Recorded while on tour last year, and released as soon as possible in order to “get the music out whilst it’s still fresh”, it’s perhaps inevitable that Following Sea doesn’t flow as well as an album that’s been worked on for a number of months, even years, would do. So, while there’s a fair amount of great songs on here, there’s also a fair degree of filler. The bewildering mix of styles and atmospheres on display (one minute it’s sinister and foreboding, the next minute you’re listening to perfect guitar pop) doesn’t help with the sense of a lack of flow.
Yet there are some mighty fine moments on Following Sea. Opening track Quatre Mains makes for an attention-grabbing start to the record, sung entirely in French with Tom Barman’s gravelly voice exuding a real sense of foreboding. It’s dramatic and intense, with a pleasing air of mystery draped over the whole song. They stick to English for the rest of the album, but they remain with the sinister vibe for Hidden Wounds.

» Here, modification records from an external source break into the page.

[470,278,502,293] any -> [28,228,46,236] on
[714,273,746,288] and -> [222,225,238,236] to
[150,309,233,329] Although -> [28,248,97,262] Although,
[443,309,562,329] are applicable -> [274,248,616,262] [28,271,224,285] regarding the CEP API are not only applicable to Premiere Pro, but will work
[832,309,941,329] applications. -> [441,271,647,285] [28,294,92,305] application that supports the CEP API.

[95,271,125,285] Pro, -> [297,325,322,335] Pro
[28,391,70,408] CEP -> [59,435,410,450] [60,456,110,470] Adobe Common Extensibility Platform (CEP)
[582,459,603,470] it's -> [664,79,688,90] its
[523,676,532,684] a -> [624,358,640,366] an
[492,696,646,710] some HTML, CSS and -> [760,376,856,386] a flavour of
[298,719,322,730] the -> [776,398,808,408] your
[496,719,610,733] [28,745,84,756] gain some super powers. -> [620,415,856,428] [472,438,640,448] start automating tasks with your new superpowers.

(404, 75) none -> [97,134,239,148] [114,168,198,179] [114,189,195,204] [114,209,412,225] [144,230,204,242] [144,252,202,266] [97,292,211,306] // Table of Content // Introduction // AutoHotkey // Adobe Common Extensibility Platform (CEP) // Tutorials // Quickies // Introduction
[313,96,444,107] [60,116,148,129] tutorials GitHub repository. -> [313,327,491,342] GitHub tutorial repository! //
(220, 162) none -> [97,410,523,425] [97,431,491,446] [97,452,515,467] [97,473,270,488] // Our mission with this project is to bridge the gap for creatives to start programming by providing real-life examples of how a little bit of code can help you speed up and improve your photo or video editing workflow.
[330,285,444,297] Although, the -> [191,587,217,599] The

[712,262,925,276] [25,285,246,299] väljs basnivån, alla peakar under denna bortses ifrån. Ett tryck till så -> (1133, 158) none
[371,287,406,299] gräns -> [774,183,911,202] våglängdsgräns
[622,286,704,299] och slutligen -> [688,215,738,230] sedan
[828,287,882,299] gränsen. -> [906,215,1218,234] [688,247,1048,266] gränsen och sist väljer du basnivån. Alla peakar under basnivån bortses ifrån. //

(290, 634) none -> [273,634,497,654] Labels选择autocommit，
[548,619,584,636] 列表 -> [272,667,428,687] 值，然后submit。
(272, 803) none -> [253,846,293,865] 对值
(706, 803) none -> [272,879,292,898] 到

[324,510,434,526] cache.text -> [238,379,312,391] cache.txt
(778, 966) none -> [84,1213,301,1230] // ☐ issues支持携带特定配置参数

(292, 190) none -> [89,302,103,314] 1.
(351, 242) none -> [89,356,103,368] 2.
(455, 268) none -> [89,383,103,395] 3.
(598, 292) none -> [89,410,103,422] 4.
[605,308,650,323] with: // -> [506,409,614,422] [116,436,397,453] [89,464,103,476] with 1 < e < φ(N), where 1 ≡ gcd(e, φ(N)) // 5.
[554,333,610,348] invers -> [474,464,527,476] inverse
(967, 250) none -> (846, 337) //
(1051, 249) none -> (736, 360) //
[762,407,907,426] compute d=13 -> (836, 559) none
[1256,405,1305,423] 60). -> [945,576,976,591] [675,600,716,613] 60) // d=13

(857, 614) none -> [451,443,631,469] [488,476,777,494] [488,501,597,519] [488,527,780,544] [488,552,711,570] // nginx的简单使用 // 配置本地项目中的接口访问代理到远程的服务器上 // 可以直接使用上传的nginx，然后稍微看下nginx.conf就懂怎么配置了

On the spoken word verses, Barnum sounds a dead-ringer for Somewhere Down The Crazy River-circa Robbie Robertson, while there’s a definite nod to the unsettling malevolency of Tom Waits to the song’s orchestration.
Then, without warning, dEUS go all uplifting and rocky on us, with the raucous Girls Keep Drinking sounding like the soundtrack to a lost Budweiser advert, while the best track here, Crazy About You, shows off the band’s softer side, a beautifully quirky love song guaranteed to warm up even the coldest of summer months.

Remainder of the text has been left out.